Change detection data
........

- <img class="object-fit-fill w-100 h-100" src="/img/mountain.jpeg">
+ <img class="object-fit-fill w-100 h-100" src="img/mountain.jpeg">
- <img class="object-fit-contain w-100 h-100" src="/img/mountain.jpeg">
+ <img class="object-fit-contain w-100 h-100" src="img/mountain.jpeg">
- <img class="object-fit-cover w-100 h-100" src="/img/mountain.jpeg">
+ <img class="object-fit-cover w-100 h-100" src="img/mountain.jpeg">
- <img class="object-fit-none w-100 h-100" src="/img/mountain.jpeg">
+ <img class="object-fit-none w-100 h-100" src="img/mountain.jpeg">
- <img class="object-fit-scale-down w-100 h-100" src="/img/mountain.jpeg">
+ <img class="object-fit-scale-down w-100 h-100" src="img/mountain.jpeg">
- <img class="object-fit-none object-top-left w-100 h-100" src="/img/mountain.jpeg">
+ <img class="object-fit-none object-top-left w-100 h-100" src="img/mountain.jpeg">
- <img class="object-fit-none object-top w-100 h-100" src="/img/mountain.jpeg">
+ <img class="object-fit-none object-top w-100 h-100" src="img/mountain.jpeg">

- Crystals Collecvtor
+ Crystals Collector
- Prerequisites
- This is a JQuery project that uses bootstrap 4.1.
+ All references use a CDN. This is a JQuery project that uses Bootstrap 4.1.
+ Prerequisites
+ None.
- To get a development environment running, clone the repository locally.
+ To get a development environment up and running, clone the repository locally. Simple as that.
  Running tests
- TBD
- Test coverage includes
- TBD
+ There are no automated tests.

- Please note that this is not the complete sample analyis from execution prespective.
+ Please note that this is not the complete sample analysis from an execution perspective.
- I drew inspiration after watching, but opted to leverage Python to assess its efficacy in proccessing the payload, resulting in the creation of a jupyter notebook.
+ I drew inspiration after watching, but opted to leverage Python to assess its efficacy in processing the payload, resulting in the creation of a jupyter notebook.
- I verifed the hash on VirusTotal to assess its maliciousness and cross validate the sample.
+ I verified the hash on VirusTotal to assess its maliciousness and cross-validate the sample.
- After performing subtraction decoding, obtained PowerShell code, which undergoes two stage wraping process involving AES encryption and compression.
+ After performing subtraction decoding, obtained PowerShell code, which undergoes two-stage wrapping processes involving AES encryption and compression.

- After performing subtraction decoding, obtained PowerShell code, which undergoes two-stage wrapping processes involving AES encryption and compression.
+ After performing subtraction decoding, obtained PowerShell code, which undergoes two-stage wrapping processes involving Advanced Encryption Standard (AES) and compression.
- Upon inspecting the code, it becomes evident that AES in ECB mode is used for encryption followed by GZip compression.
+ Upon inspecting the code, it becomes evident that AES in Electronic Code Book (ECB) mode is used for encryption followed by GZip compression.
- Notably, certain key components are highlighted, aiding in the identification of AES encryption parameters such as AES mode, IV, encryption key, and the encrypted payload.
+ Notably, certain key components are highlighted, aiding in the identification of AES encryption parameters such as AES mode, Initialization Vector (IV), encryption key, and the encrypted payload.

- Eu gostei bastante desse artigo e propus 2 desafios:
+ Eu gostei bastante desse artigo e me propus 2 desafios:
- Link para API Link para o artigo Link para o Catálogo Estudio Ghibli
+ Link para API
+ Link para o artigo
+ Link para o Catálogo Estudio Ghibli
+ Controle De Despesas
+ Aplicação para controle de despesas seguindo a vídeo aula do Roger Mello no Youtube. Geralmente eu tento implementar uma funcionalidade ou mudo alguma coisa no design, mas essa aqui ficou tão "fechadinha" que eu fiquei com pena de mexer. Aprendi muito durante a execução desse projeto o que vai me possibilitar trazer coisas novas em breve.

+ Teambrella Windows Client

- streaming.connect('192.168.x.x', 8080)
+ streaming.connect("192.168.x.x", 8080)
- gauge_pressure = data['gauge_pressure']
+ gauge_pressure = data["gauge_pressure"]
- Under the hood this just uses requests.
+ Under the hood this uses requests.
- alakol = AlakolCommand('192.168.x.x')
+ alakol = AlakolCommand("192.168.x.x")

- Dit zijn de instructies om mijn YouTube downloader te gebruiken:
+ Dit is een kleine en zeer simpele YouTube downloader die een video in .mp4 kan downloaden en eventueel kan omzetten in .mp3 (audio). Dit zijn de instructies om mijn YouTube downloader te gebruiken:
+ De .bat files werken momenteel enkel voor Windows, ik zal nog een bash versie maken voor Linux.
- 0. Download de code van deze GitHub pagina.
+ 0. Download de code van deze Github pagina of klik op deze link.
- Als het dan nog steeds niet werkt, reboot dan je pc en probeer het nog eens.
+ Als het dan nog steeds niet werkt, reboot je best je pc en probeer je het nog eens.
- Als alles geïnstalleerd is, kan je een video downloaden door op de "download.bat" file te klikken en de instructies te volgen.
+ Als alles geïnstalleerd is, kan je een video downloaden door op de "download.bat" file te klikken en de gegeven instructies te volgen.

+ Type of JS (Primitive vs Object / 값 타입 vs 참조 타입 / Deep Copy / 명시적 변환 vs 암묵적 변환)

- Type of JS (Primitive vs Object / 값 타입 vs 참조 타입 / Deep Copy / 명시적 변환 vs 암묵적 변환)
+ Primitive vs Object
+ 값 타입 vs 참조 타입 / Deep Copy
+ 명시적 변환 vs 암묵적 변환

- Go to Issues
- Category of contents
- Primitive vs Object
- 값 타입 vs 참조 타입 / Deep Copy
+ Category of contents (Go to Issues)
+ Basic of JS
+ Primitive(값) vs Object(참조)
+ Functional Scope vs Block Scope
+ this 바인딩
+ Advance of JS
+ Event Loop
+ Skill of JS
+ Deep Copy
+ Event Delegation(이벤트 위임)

........

▶ Your assignment
Check each line above for the string "probeer" and show the ones that have it.

▶ Solution to the problem
- Als het dan nog steeds niet werkt, reboot dan je pc en probeer het nog eens.
+ Als het dan nog steeds niet werkt, reboot je best je pc en probeer je het nog eens.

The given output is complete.